I want to start explaining what the problems are by explaining some of the projects I'm involved in, and some of the projects I'd like to be involved in, and pointing out what barriers these projects face. By necessity, these are "small" projects, with "small" development teams. This is not only because most Open Source software projects are "small", but also because there are severe economic and technical constraints working against "large" projects. Medium and even large corporations often find it hard to justify the costs of development for large projects, and even when there is a good business plan to back the effort, projects often founder under the weight of complexity. This is no accident, and indeed is the kernel of this essay: "small" teams can function efficiently and effectively in ways that "large" teams cannot. I put quotes around "small" because "small" can mean 50 to 100 people: a dozen developers, plus a dozen test and performance people, plus a dozen 2nd level support/bug fixers, plus even more individuals playing all sorts of sales, marketing, planning and support roles. The key here is that "small" refers to the total number of architects and lead/core developers, which by necessity must be less than a dozen. "Medium" and "large" projects are those that attempt to put more than a dozen or two developers on a project. These are projects that flirt dangerously with Brooke's Law: putting more engineers on a late project will make it later.

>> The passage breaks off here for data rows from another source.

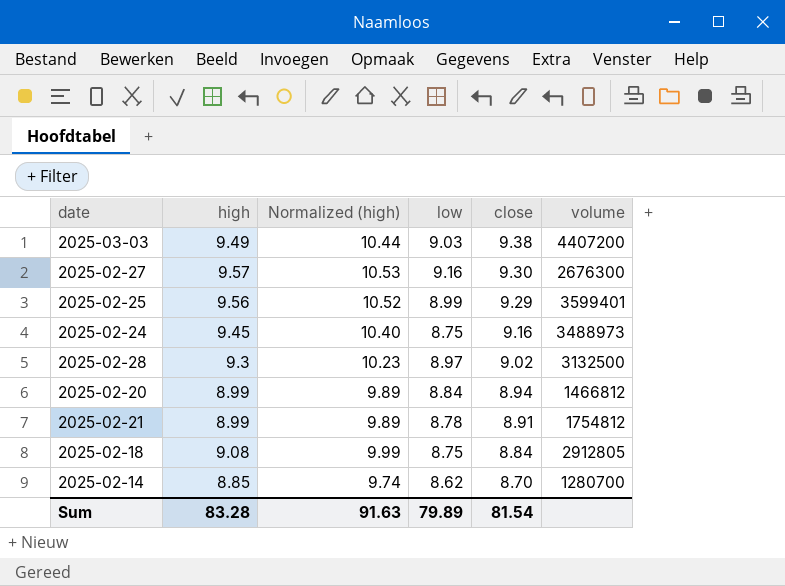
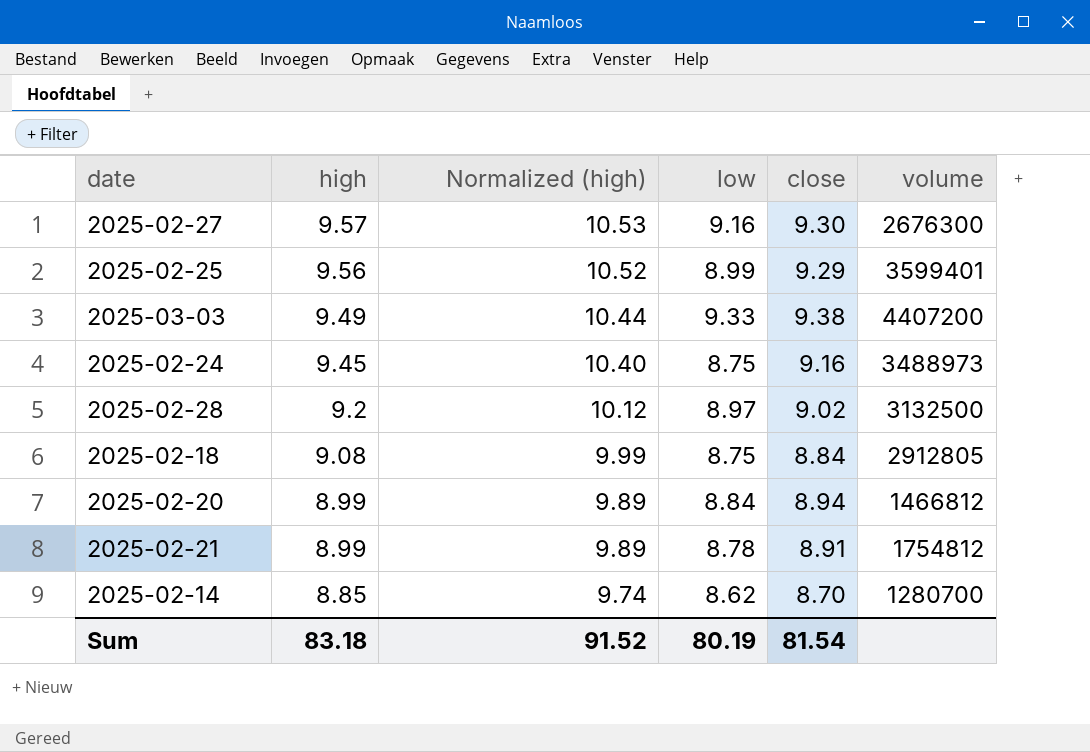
row order: close descending -> high descending
2025-03-03 | low: 9.03 -> 9.33
2025-02-28 | high: 9.3 -> 9.2
2025-02-28 | Normalized (high): 10.23 -> 10.12
Sum | high: 83.28 -> 83.18
Sum | Normalized (high): 91.63 -> 91.52
Sum | low: 79.89 -> 80.19

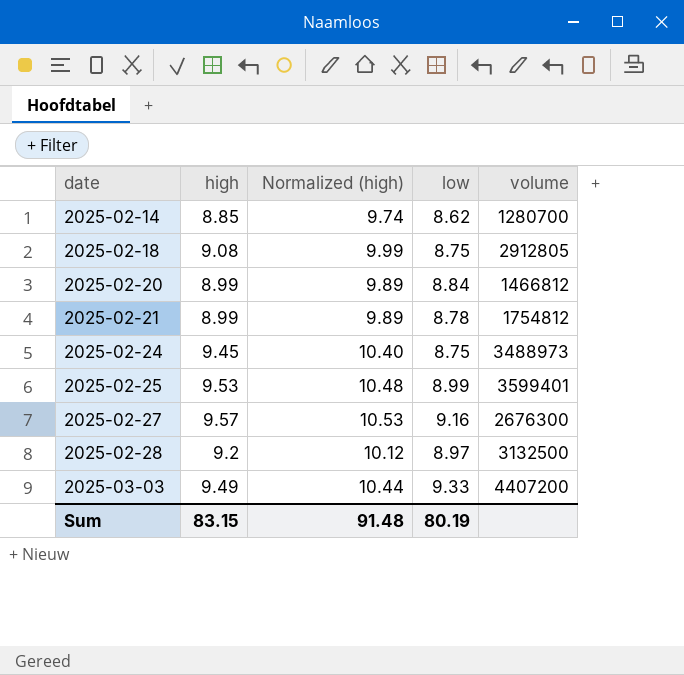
row order: high descending -> date ascending
column close | position: 5 -> none
2025-02-25 | high: 9.56 -> 9.53
2025-02-25 | Normalized (high): 10.52 -> 10.48
Sum | high: 83.18 -> 83.15
Sum | Normalized (high): 91.52 -> 91.48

One "small" project I'm involved with is GnuCash, a personal financial organizer, similar to Quicken, but for Unix systems. The similarity is in not just in the features it provides, but also in its design and heritage. It is firmly rooted in the classical desktop paradigm. It uses a standard desktop GUI toolkit (Gnome) for its buttons and sliders and menus, although its report-generation subsystem uses HTML under the covers. It was beleived that using HTML would make the reports easier to customize, and prettier to look at (a hope that remains unrealized). It can save its data to a file, although it can also use an SQL database to store its data; and, by means of the expressiveness of SQL, it is able to support multiple users. It has some embryonic business accounting features, although it lacks many other features that accountants and even home users might take for granted. It has some onlne capabilites: it supports the German Home Banking Computer Interface (HBCI), it can import OFX (Open Financial Exchange XML) files, and it uses XML for its native file format. It is written in C and scheme, and uses HTML, XML and SQL
I am further pissed off tha I have to convert C structs into XML, and back again,
Funny thing: we have GUI's like Gnome that hard-code certain things, for example, that buttons can only be pushed, and have only a few 'clicked-on' callbacks, while leaving other things completely configurable: the button title, the button shape and appearence (via themes). Why is it that there is no comparable infrastructure for REA accounting ontologies?
Based on personal experience, most of this can be done much better with a declarative language. This is what I try to do with the DUI/DWI designer for Gnome/Glade GUI's. But in fact, DUI/DWI is a symptom of the problem: there are no, none, zero popular declarative languages. Most are proceedural (python, perl, C) or evaluative (scheme, lisp). Neither of these language categories are suitable for expressing what DUI/DWI is trying to do. I picked XML as the markup language, since XML is about as close as we come to a popular declarative language with bindings proceedural languages. But, for DWI/DUI, XML is clunky. Really clunky. A "real" programming language is one wehre the programmer wants to create it in a text editor. A sucky programming langauge is one where you want to program it with a GUI WYSIWYG tool. Writing XML by hand sucks, almost everyone want to write XML with a WYSIWYG tool. This is a symptom of the fact that XML is too clunky to be used elegantly.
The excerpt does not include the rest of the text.